Boxing for money was kind of illegal in many instances. After Choynski kayoed Jack Johnson, they were both arrested and locked up for the better part of a month. In their cell, Joe schooled Jack in the finer points of pugilism. (Ain't integration a beautiful thing?)

Matches weren't fought to pad records, but to line pockets. A competitor's history was often something to be hidden, not advertised. The true extent of a combatant's experience was therefore often cloaked. The record book shows that Saensak Muangsurin won the WBC Light Welterweight Title in 1975, after only his third boxing contest, but that doesn't reflect the hundreds of kickboxing competitions he reportedly experienced previously in Thailand. Demspey fought a multitude of barroom brawls for cash and food. Jack also boxed under the moniker Kid Blackie for years. Both Johnson and Gans performed in battle royals preceding their recorded careers.

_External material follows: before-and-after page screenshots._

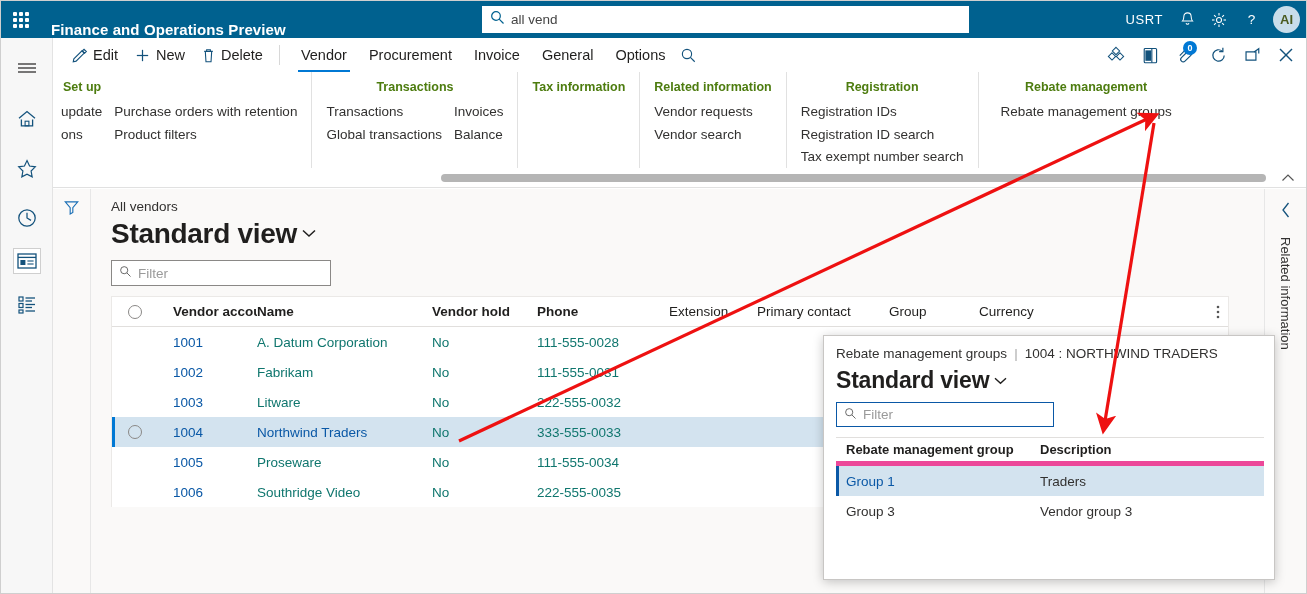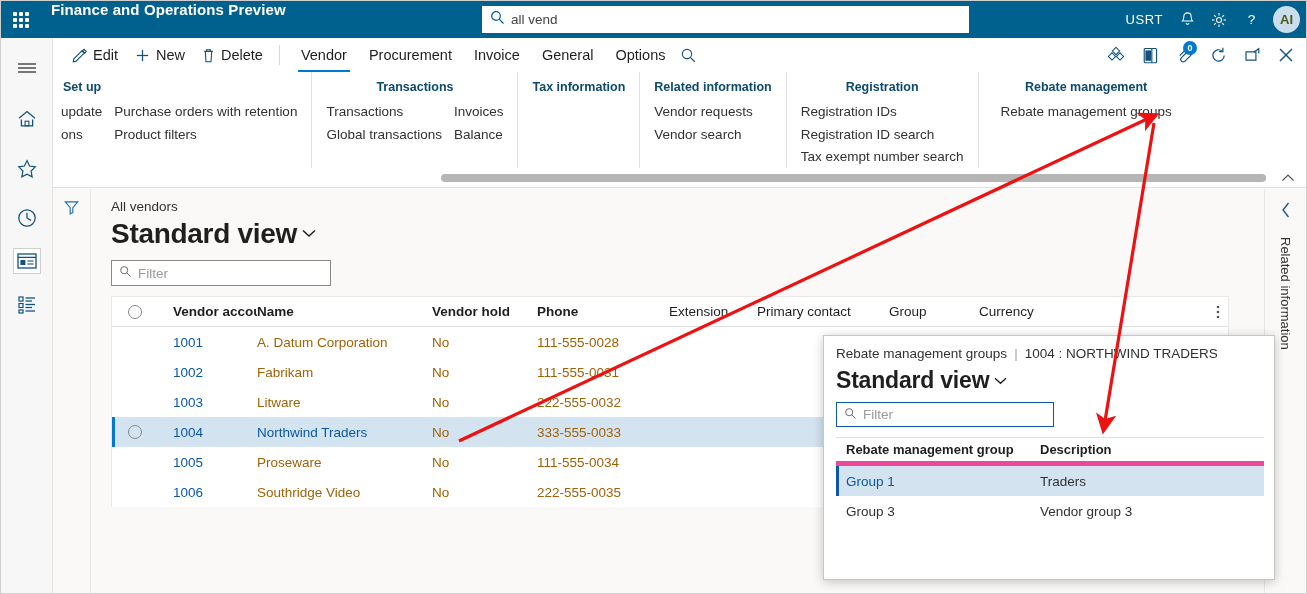--- a/index.html
+++ b/index.html
@@ -22,7 +22,7 @@
     position: absolute; left: 0; top: 0;
     width: 1307px; height: 37px;
     background: #00618f;
-    display: flex; align-items: flex-start;
+    display: flex; align-items: flex-end;
   }
   .waffle {
     width: 40px; height: 37px;

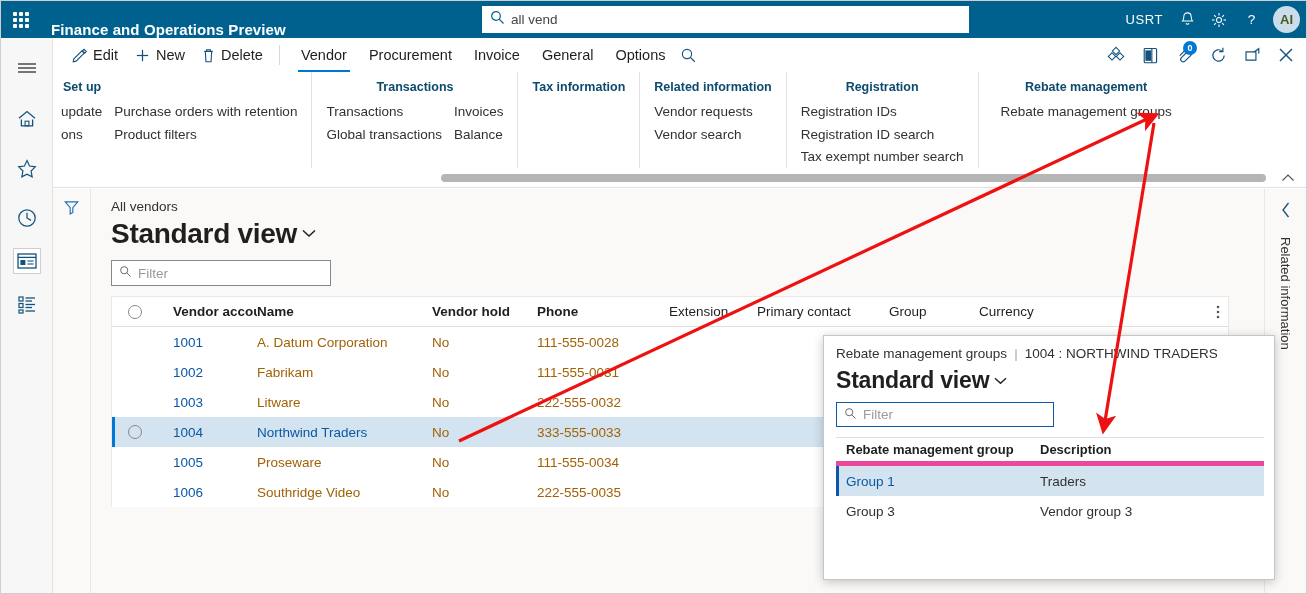--- a/index.html
+++ b/index.html
@@ -156,7 +156,7 @@
   }
   .rgroup + .rgroup { border-left: 1px solid #e1e1e1; }
   .rgroup-title {
-    font-size: 12.5px; font-weight: bold; color: #0c4a6e;
+    font-size: 12.5px; font-weight: bold; color: #4d7c0f;
     text-align: center; margin-bottom: 8px; white-space: nowrap;
   }
   .rgroup-title.left { text-align: left; padding-left: 2px; }

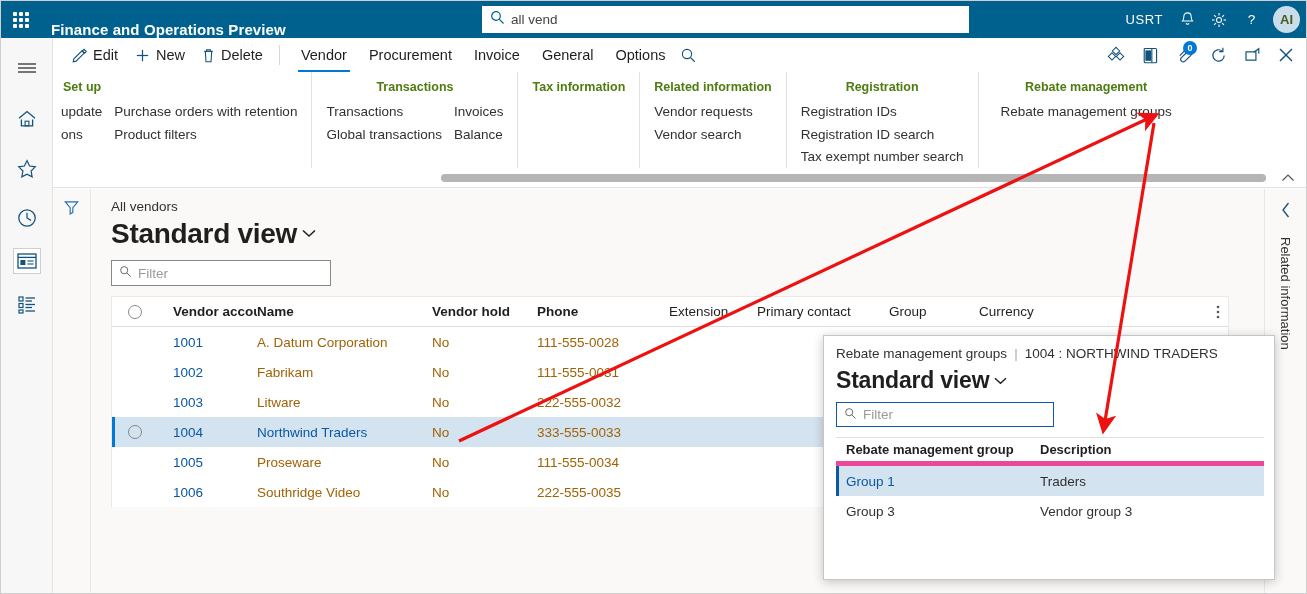--- a/index.html
+++ b/index.html
@@ -257,7 +257,7 @@
     width: 3px; height: 30px; background: #0078d4;
   }
   .cell {
-    font-size: 13.5px; color: #a16207;
+    font-size: 13.5px; color: #0f766e;
     white-space: nowrap; overflow: hidden;
   }
   .cell.link { color: #0a58a6; cursor: pointer; }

Sparring in Philadelphia gymnasiums without ever entering a sanctioned bout could well be more rigorous than Sean O'Grady's entire official ring resume. An incomplete record could be as misleading as a fabricated extensive one.

An old friend of my father's joined the Navy as a teenager during WW II. When candidates for a fight card were being recruited, he spoke up. Q: "How many fights have you had?" A: "Twenty." How many did you win?" A: "Twenty." So they put him in the main event, and he got clobbered. After getting belted around the ring a second time, they said, "Okay, now we'd better teach you how to box!" In 1945, he won the 12th Naval District MW crown in San Francisco.

When we see a record of 0-0-0, that could just as easily belong to a ringer as it could a neophyte. Sometimes, there's just no way to know.